Why I’ve given back my EY awards – and the $2000 cash
OPINION: Good journalism will always be about telling truth to power without fear or favour.
OPINION: Good journalism will always be about telling truth to power without fear or favour.
The EY business journalism awards have been particularly kind to me.
In their first and second years, I won the radio section and was awarded prize money of $1000 each time.
Last year, I was surprised but delighted to again be named a finalist (although there was no longer a separate radio section).
I wasn’t surprised that I didn’t make the cut this year – you can’t win them all – but I wasn’t in the least deterred from planning to enter again next year.
The two awards were for work I’d done while at Radio New Zealand and were particularly sweet.
My two years at Radio New Zealand were easily the worst of my career.
It’s fair to say I wasn’t well-regarded by Radio New Zealand’s management, who judged my work mediocre.
So to have an independent third party judge otherwise, and particularly for work done while I was at Radio New Zealand, was balm for the soul.
RELATED VIDEO: EY Business Awards judging panel member Rebecca Macfie on why she resigned in protest over Karyn Scherer's disqualification. Other NBR journalists withdrew in support of Ms Scherer. NZME, RNZ, Fairfax, Interest, RNZ and TVNZ also pulled entries.
Thankfully, by the time the second prize was awarded, I was already in a much happier place, having joined NBR two months earlier.
So I felt sick last Thursday when I learned EY had disqualified the work of my colleague, Karyn Scherer, on printing company Fuji Xerox New Zealand and its questionable sales tactics and dodgy accounting.
The pride I’d taken in receiving my awards evaporated when I learned the reason for that disqualification was that Fuji Xerox was an audit client of EY’s.
Worse than no awards
The EY awards, excluding stories on EY audit clients, are worse than no awards at all.

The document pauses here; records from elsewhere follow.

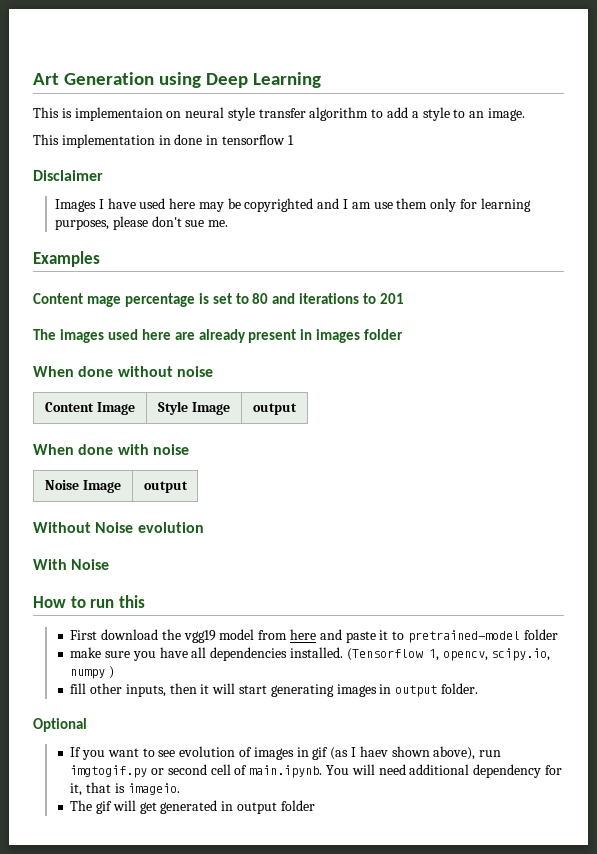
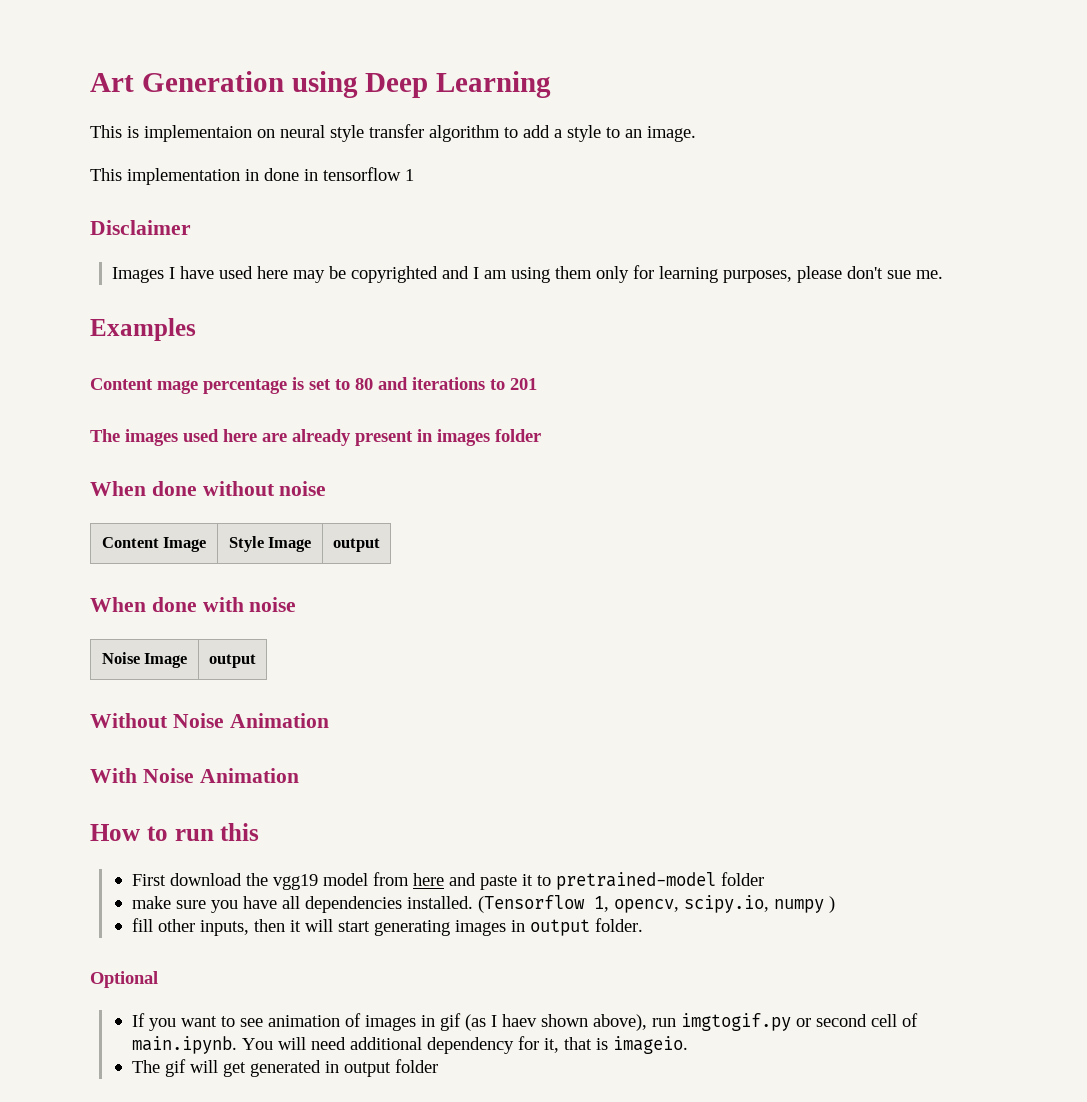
- Images I have used here may be copyrighted and I am use them only for learning purposes, please don't sue me.
+ Images I have used here may be copyrighted and I am using them only for learning purposes, please don't sue me.
- Without Noise evolution
+ Without Noise Animation
- With Noise
+ With Noise Animation
- If you want to see evolution of images in gif (as I haev shown above), run imgtogif.py or second cell of main.ipynb. You will need additional dependency for it, that is imageio.
+ If you want to see animation of images in gif (as I haev shown above), run imgtogif.py or second cell of main.ipynb. You will need additional dependency for it, that is imageio.

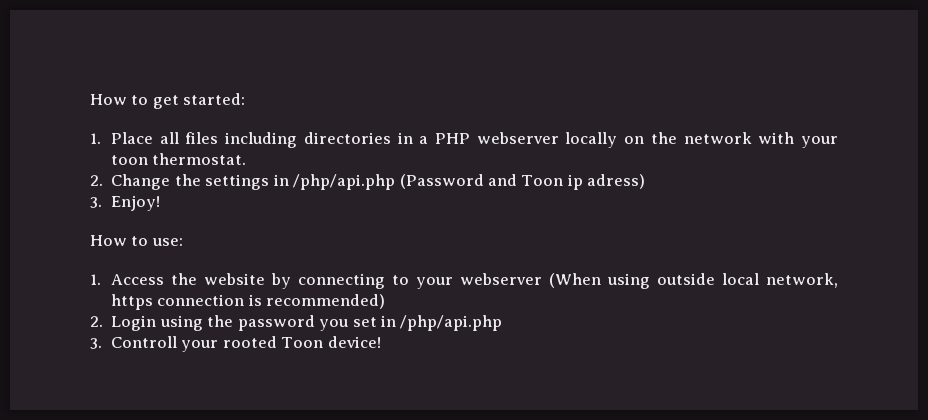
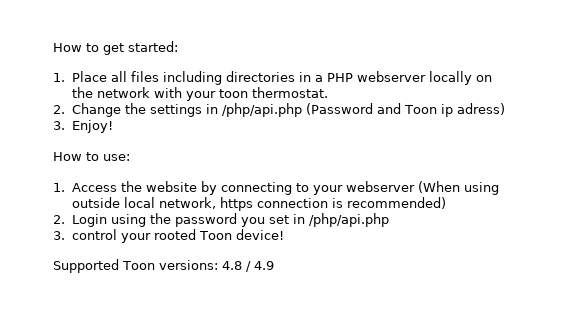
- 3. Controll your rooted Toon device!
+ 3. control your rooted Toon device!
+ Supported Toon versions: 4.8 / 4.9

This has particular resonance for me.
Since May, I’ve been working on one of the biggest series of stories of my more than 30-year career as a journalist.
That’s the worsening news from Fletcher Building’s construction division and the seeming inaction – until last month – of its board.
Now guess who Fletcher Building’s auditor is? No prizes for guessing it’s EY.
EY’s stance has also destroyed the value of the awards I’d already won.
Good journalism has always been about telling truth to power without fear or favour.
When I graduated as a journalist many long years ago, my father gave me a framed placard he’d made himself which still hangs on my wall.
“News is something someone wants suppressed; everything else is advertising,” the placard reads and attributes the quote to famed US newspaper publisher Randolf Hearst, though other sources attribute it to the British publisher Lord Northcliffe.
The prize money was always of less importance to me than winning the awards themselves but, the longer I thought about it, the more the money felt tainted.
So, on Friday afternoon I posted the framed certificate from the second award and wrote a cheque for $2000 and sent them back to EY (I couldn’t find the first certificate – possibly left behind at Radio New Zealand – or I would have sent that too.)